YOUR TASK: Locate, in the data below, the line that contains "subtotal: 401.80 -> 393.80" and the line that contains "total: 4432.57 -> 5519.96"; reproduce exactly those two lines and every line between them, nothing more.
◆ ◆ ◆ ◆
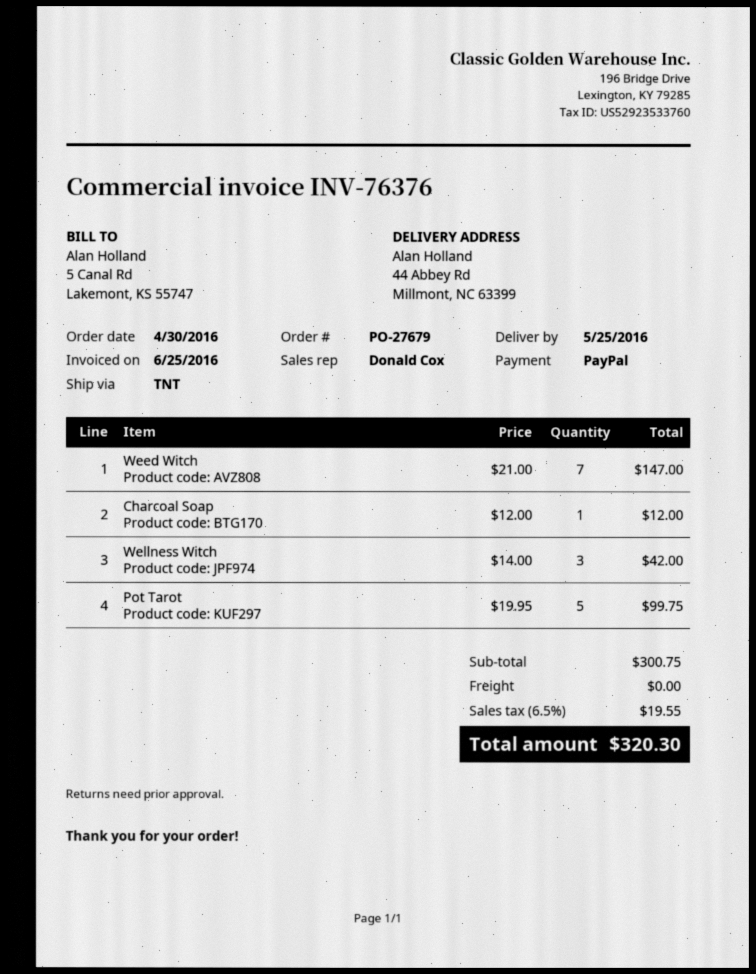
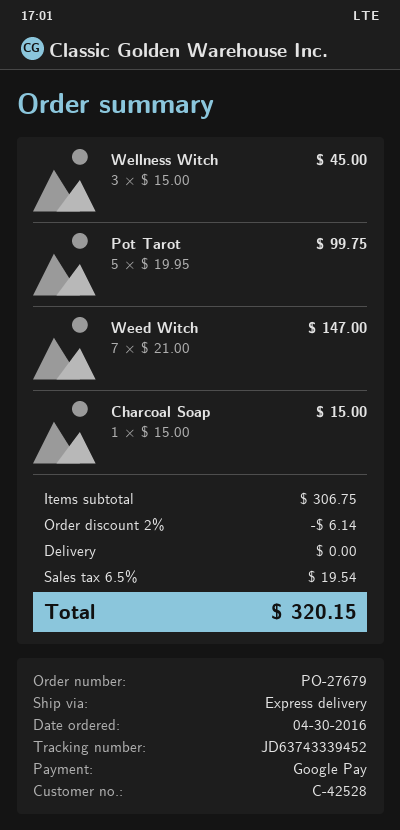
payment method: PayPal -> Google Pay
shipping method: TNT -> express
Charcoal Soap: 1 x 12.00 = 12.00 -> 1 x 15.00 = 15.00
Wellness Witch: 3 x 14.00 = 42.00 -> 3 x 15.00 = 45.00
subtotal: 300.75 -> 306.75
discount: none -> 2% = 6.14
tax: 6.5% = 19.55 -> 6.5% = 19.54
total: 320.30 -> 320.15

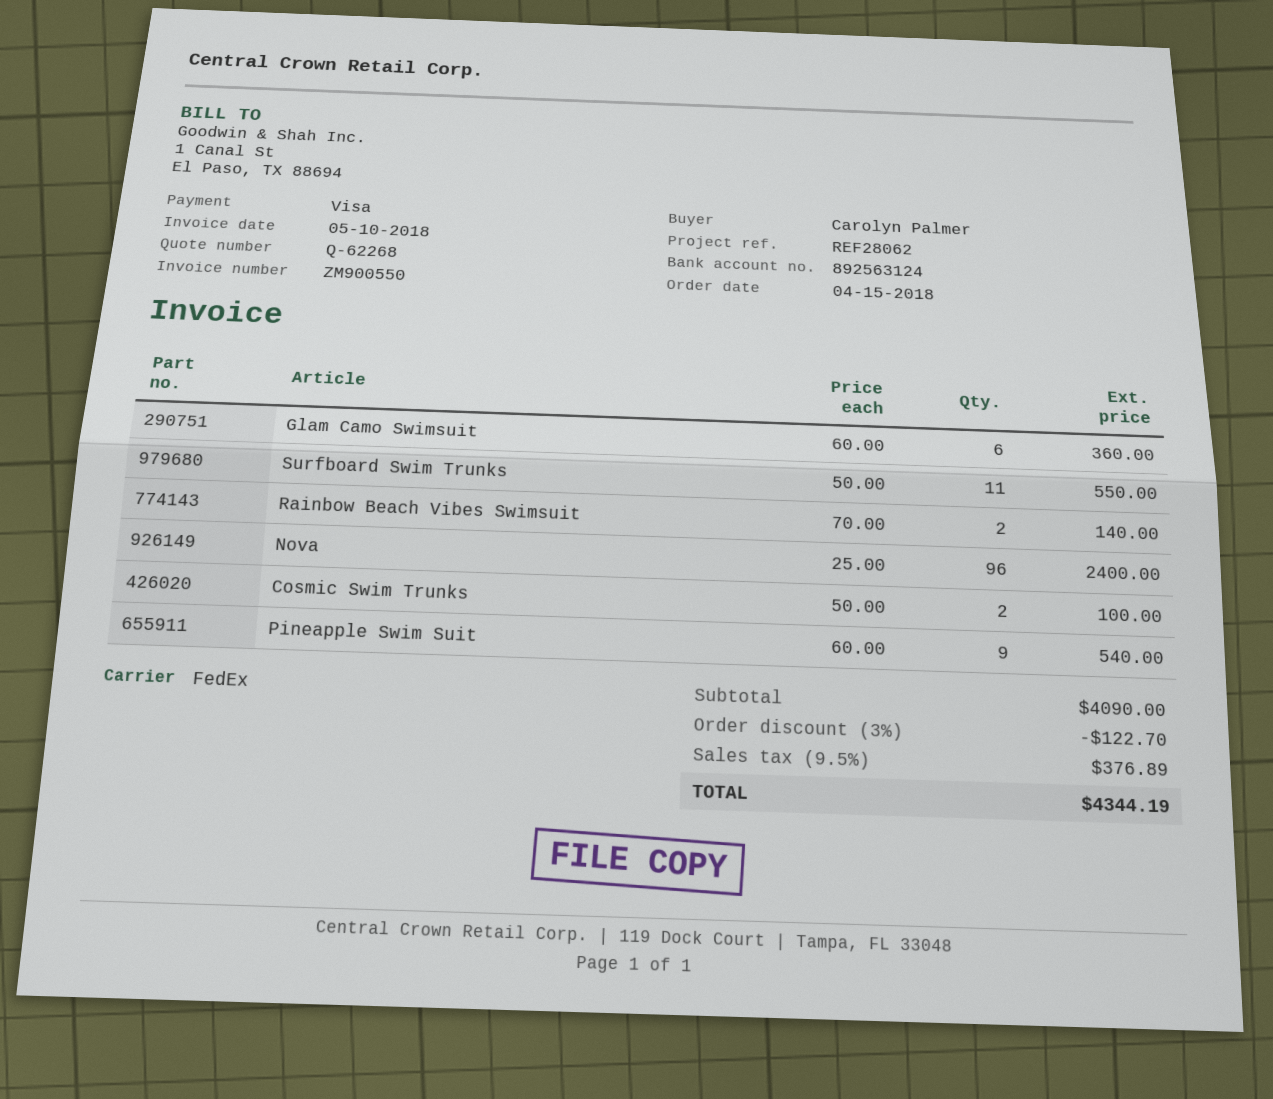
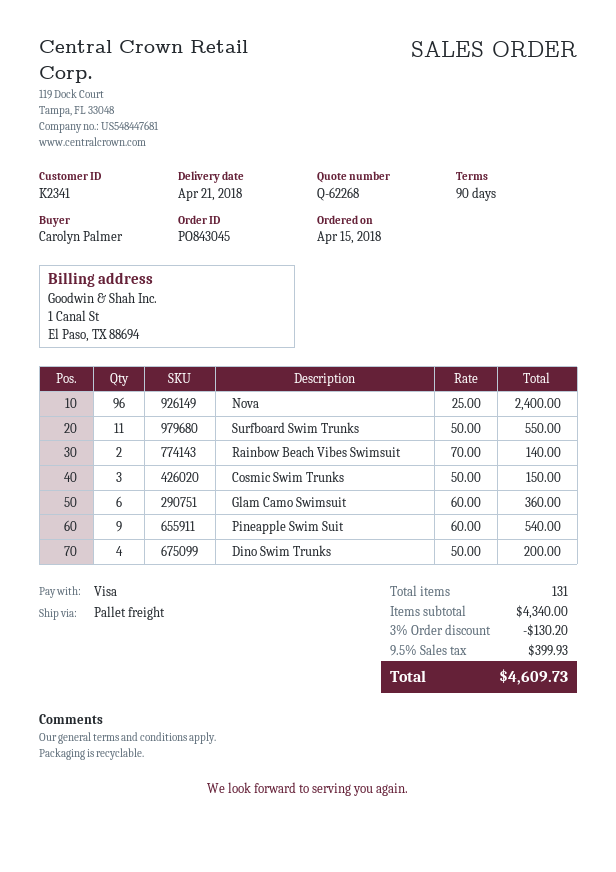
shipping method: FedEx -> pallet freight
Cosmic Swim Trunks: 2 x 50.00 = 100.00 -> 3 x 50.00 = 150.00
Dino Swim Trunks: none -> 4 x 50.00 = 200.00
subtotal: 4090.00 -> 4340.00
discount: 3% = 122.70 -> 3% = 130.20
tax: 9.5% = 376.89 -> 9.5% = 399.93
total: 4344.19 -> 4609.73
◆ ◆ ◆ ◆
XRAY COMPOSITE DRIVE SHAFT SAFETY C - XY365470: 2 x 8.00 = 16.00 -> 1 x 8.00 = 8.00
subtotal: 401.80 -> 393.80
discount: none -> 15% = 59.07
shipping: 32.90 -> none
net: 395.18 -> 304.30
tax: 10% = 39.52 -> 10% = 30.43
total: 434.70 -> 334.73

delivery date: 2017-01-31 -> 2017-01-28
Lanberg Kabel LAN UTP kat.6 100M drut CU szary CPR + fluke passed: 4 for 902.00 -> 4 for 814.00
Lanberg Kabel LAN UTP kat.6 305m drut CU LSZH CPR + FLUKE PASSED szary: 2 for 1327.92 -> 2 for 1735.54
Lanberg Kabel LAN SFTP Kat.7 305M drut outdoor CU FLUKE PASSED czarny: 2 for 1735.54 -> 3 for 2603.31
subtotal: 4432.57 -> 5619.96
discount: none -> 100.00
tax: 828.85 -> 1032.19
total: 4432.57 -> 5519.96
◆ ◆ ◆ ◆
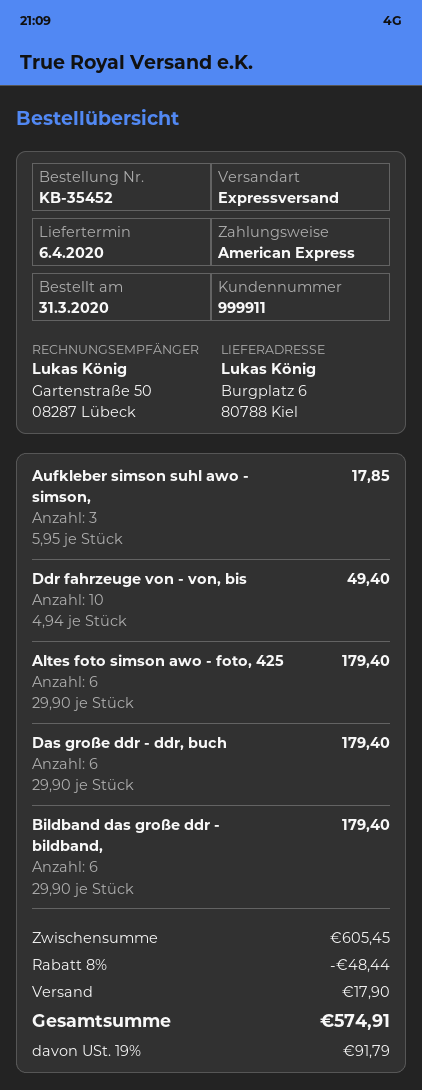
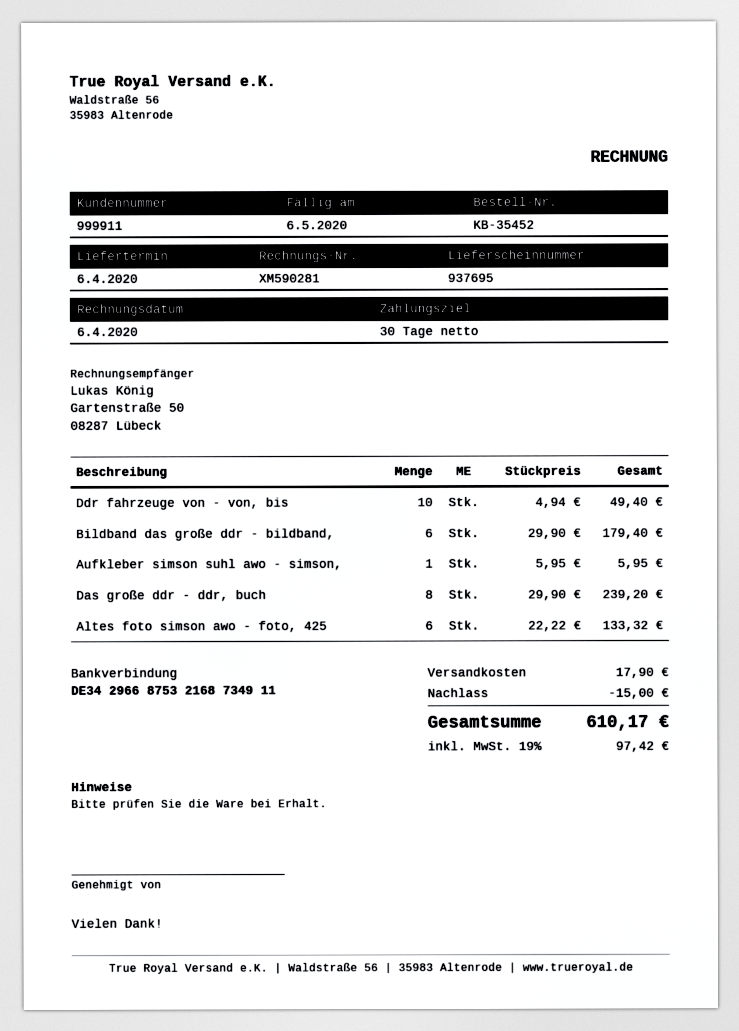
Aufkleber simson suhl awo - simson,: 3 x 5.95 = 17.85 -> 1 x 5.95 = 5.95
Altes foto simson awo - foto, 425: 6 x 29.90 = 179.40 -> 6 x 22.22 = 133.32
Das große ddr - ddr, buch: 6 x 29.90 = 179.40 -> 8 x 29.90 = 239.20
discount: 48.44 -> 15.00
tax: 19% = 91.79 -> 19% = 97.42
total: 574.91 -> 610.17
◆ ◆ ◆ ◆
TASK RESPONSE:
subtotal: 401.80 -> 393.80
discount: none -> 15% = 59.07
shipping: 32.90 -> none
net: 395.18 -> 304.30
tax: 10% = 39.52 -> 10% = 30.43
total: 434.70 -> 334.73

delivery date: 2017-01-31 -> 2017-01-28
Lanberg Kabel LAN UTP kat.6 100M drut CU szary CPR + fluke passed: 4 for 902.00 -> 4 for 814.00
Lanberg Kabel LAN UTP kat.6 305m drut CU LSZH CPR + FLUKE PASSED szary: 2 for 1327.92 -> 2 for 1735.54
Lanberg Kabel LAN SFTP Kat.7 305M drut outdoor CU FLUKE PASSED czarny: 2 for 1735.54 -> 3 for 2603.31
subtotal: 4432.57 -> 5619.96
discount: none -> 100.00
tax: 828.85 -> 1032.19
total: 4432.57 -> 5519.96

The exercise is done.